(Data records)

##########

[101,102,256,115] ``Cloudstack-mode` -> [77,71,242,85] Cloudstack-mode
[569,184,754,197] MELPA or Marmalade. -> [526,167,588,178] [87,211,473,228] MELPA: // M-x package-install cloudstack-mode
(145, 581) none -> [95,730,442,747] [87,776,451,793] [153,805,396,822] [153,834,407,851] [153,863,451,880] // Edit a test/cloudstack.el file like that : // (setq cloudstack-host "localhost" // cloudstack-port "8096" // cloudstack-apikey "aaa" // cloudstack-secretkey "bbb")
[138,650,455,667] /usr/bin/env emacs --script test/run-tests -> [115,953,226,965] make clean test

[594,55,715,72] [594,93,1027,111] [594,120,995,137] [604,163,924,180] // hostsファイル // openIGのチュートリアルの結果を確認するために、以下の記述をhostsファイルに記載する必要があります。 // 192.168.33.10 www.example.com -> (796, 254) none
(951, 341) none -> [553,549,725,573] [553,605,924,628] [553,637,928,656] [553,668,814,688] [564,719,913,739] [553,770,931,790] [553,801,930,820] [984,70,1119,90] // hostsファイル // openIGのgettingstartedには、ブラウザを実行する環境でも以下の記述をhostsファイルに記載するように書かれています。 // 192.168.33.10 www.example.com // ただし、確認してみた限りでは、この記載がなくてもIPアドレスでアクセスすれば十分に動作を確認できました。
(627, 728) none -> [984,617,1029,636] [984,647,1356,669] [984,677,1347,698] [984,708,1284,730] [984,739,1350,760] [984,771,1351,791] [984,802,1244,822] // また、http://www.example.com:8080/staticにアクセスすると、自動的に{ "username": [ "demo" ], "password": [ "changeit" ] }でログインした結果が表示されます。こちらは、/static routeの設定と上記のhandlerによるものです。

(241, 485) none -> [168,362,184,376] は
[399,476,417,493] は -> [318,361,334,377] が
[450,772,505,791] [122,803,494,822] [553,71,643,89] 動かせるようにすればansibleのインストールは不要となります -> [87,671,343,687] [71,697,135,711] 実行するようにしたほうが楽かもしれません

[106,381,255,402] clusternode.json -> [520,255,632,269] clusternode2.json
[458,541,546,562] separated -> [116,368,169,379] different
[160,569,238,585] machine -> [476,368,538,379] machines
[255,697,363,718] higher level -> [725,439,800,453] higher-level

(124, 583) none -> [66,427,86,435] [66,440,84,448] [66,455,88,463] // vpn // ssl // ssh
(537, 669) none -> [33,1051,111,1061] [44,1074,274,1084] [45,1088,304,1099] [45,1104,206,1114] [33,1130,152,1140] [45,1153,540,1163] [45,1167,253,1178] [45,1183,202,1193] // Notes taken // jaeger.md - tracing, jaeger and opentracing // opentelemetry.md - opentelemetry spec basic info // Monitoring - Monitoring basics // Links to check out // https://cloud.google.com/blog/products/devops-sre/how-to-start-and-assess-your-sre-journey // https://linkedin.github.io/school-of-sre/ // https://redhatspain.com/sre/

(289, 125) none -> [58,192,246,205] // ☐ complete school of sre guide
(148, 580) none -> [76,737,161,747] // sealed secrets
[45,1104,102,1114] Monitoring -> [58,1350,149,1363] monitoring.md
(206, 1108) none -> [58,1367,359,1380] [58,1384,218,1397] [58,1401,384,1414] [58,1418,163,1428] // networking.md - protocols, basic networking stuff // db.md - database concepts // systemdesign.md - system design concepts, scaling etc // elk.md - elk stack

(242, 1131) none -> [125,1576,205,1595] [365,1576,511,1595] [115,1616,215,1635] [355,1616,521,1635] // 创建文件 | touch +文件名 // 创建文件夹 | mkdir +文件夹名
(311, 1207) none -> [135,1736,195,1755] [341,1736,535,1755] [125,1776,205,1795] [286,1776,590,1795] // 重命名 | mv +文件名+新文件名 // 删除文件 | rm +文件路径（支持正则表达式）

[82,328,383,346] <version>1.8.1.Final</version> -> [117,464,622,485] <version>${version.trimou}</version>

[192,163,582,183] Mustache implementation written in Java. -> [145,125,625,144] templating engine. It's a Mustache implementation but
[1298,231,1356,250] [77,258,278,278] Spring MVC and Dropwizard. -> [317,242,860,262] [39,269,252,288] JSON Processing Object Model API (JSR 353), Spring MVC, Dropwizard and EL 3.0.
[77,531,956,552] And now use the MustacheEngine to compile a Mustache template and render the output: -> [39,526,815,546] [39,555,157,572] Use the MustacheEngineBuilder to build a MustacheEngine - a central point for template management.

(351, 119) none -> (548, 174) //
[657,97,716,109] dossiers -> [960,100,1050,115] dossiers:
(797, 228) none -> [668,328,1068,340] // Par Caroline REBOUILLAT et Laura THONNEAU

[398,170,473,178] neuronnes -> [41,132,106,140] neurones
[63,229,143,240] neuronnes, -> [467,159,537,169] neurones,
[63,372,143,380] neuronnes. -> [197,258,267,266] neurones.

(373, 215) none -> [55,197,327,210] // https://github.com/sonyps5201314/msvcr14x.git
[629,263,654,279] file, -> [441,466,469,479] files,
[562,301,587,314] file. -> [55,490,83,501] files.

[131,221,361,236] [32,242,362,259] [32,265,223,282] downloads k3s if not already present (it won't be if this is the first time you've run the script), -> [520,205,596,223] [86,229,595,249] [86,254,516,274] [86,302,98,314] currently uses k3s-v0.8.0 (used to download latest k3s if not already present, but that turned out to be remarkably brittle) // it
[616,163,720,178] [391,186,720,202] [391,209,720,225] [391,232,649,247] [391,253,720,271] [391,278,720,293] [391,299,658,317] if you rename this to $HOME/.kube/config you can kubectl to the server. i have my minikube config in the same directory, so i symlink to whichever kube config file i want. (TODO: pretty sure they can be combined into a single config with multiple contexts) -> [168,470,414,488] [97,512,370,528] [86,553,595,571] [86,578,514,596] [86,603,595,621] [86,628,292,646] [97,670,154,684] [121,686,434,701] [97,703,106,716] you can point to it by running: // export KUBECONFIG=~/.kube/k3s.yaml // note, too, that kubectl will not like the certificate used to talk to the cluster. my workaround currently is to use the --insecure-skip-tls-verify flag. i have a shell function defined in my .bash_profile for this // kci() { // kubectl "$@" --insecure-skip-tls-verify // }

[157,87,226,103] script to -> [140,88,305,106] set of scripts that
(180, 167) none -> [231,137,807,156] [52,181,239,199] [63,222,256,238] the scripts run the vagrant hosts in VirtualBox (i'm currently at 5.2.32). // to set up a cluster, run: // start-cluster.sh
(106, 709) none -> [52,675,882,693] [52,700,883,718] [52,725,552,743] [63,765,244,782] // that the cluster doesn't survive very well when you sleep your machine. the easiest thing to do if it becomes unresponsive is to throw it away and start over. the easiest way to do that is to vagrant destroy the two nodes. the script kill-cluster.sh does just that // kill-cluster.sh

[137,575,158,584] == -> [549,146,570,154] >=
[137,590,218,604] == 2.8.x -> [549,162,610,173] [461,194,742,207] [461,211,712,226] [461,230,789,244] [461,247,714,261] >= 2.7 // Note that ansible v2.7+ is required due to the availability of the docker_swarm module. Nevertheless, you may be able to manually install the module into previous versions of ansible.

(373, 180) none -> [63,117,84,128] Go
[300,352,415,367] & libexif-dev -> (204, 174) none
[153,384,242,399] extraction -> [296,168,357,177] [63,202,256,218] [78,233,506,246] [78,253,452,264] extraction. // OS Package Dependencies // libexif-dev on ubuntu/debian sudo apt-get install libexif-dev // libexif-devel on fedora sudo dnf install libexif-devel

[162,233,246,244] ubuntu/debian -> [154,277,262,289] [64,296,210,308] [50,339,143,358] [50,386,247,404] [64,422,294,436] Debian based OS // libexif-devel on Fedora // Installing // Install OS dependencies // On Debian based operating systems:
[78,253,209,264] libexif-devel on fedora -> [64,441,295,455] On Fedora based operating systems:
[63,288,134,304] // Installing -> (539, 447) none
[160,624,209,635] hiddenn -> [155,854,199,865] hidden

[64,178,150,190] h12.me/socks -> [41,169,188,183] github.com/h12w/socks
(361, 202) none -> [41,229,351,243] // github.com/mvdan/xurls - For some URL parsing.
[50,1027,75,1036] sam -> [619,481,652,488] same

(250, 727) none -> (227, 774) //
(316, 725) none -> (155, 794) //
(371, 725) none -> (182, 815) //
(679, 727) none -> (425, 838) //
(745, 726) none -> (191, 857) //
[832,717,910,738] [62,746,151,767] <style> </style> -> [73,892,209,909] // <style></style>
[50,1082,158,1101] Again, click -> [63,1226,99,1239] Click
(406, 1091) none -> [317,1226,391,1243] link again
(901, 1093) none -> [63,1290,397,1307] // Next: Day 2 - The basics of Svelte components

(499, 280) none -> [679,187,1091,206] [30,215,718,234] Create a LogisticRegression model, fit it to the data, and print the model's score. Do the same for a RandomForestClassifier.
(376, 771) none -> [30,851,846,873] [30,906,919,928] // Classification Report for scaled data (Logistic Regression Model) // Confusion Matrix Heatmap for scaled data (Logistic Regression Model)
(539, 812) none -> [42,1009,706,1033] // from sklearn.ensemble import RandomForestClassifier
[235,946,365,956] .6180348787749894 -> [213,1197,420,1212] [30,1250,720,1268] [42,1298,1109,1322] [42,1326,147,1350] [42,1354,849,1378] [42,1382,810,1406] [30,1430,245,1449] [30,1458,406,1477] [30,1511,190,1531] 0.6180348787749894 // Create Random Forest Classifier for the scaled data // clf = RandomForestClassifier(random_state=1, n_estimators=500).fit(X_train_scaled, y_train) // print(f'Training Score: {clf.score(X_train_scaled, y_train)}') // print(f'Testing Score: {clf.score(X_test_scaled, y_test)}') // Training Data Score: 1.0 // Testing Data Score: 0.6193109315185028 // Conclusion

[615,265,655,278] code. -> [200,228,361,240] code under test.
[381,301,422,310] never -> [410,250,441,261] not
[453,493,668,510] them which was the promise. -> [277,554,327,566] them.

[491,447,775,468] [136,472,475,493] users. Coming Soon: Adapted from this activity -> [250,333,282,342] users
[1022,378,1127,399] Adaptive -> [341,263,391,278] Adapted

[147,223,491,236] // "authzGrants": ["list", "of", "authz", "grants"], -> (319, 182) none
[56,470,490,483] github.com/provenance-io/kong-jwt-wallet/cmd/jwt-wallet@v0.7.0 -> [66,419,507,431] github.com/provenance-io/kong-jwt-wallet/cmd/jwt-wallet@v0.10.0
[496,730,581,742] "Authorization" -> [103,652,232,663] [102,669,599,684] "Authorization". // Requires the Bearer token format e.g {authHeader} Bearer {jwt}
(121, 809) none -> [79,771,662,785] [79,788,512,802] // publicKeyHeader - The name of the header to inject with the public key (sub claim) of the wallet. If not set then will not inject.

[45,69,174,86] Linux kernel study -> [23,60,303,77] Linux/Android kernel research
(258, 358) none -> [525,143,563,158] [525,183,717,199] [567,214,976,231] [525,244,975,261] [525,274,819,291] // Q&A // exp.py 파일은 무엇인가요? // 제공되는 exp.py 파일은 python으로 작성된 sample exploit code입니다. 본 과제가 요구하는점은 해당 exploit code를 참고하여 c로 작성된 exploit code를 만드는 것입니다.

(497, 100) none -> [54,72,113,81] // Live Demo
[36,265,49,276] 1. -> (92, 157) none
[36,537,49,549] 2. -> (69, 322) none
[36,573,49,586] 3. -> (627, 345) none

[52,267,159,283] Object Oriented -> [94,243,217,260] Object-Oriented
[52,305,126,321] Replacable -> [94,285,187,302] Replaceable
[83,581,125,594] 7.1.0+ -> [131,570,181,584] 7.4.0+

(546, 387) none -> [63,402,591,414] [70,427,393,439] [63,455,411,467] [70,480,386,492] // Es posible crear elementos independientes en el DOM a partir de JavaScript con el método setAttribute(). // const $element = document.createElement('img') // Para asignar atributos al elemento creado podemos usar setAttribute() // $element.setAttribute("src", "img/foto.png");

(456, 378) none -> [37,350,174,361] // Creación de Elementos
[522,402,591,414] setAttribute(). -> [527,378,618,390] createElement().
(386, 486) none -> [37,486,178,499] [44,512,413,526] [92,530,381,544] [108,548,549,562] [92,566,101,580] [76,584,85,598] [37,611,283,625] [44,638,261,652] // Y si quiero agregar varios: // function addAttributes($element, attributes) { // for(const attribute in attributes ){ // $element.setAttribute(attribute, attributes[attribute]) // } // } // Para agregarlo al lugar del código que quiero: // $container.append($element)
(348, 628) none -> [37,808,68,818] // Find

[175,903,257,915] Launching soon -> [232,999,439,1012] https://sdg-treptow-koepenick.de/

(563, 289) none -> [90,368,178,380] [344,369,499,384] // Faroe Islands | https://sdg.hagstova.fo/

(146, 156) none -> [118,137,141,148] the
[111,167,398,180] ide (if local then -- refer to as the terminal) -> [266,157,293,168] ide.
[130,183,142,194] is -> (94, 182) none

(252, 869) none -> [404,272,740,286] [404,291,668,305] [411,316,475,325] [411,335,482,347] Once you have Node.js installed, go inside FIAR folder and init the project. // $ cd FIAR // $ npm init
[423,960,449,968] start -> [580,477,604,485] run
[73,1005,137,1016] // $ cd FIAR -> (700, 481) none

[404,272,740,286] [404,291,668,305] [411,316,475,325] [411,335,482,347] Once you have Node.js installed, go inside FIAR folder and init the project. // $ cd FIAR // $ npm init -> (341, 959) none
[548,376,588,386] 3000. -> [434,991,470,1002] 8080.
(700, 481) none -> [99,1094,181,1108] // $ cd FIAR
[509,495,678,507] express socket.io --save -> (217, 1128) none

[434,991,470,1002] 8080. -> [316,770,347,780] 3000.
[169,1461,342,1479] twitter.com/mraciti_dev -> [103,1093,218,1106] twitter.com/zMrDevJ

##########

= PROBLEM TO WORK ON =
When a line in the data contains "school", return it as written.

= EXERCISE RESULT =
(537, 669) none -> [33,1051,111,1061] [44,1074,274,1084] [45,1088,304,1099] [45,1104,206,1114] [33,1130,152,1140] [45,1153,540,1163] [45,1167,253,1178] [45,1183,202,1193] // Notes taken // jaeger.md - tracing, jaeger and opentracing // opentelemetry.md - opentelemetry spec basic info // Monitoring - Monitoring basics // Links to check out // https://cloud.google.com/blog/products/devops-sre/how-to-start-and-assess-your-sre-journey // https://linkedin.github.io/school-of-sre/ // https://redhatspain.com/sre/
(289, 125) none -> [58,192,246,205] // ☐ complete school of sre guide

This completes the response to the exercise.